ACTION ITEM -
Return, word for word, the line containing "Zestaw bezprzewodowy Logitech" and every line after it through the last line of the records below.

(Change detection outputs)
• • •
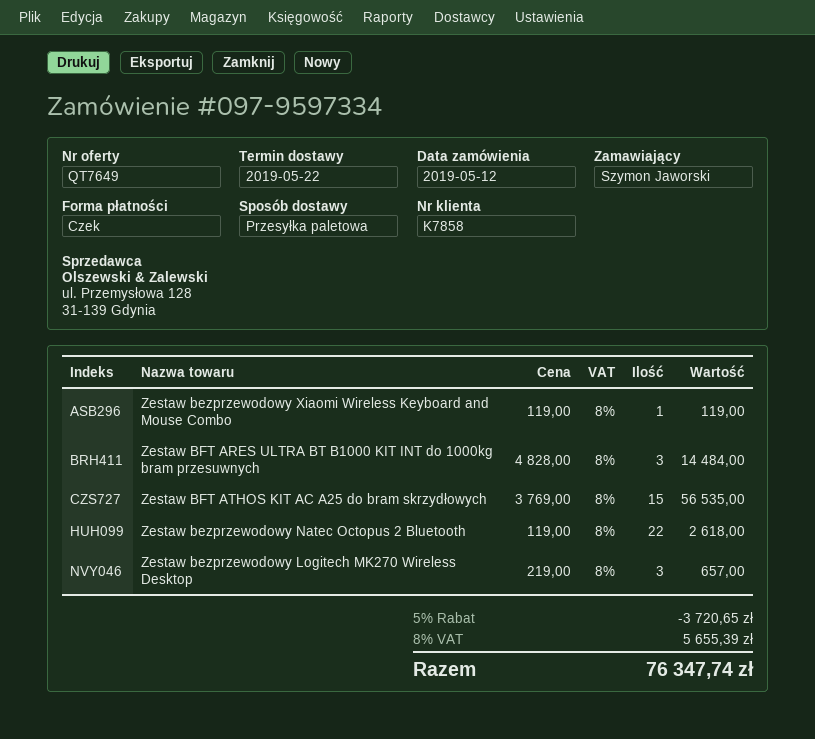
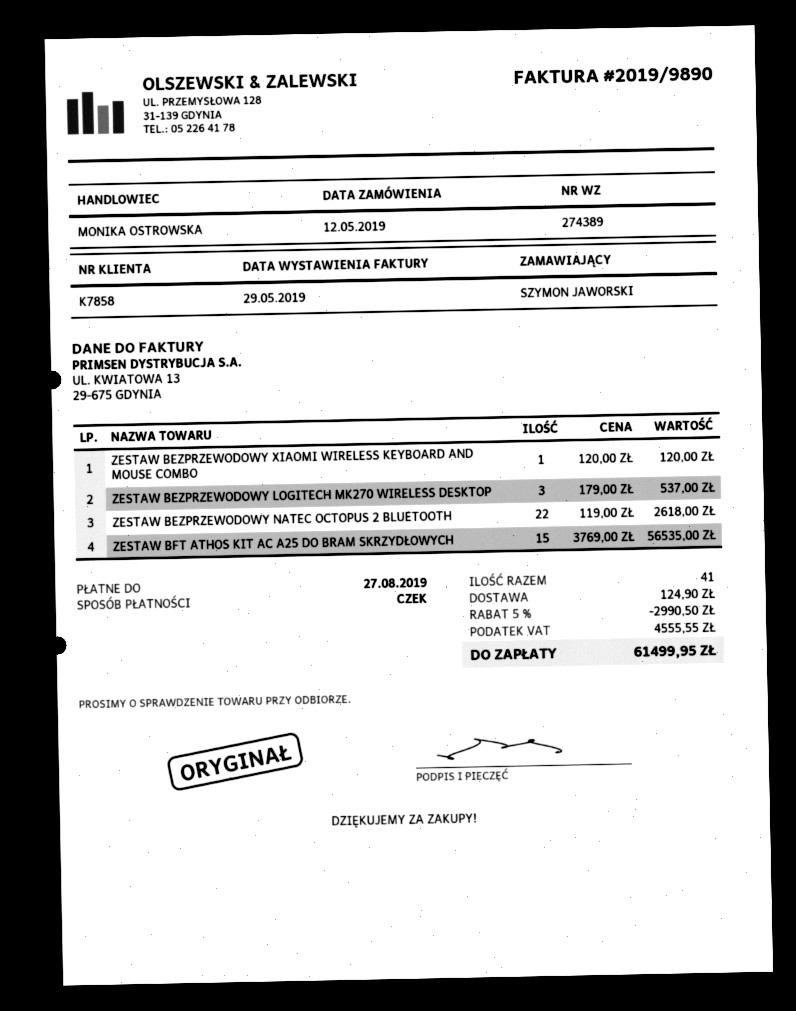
Zestaw bezprzewodowy Xiaomi Wireless Keyboard and Mouse Combo: 1 x 119.00 = 119.00 -> 1 x 120.00 = 120.00
Zestaw BFT ARES ULTRA BT B1000 KIT INT do 1000kg bram przesuwnych: 3 x 4828.00 = 14484.00 -> none
Zestaw bezprzewodowy Logitech MK270 Wireless Desktop: 3 x 219.00 = 657.00 -> 3 x 179.00 = 537.00
discount: 5% = 3720.65 -> 5% = 2990.50
shipping: none -> 124.90
tax: 5655.39 -> 4555.55
total: 76347.74 -> 61499.95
• • •
EXERCISE OUTPUT -
Zestaw bezprzewodowy Logitech MK270 Wireless Desktop: 3 x 219.00 = 657.00 -> 3 x 179.00 = 537.00
discount: 5% = 3720.65 -> 5% = 2990.50
shipping: none -> 124.90
tax: 5655.39 -> 4555.55
total: 76347.74 -> 61499.95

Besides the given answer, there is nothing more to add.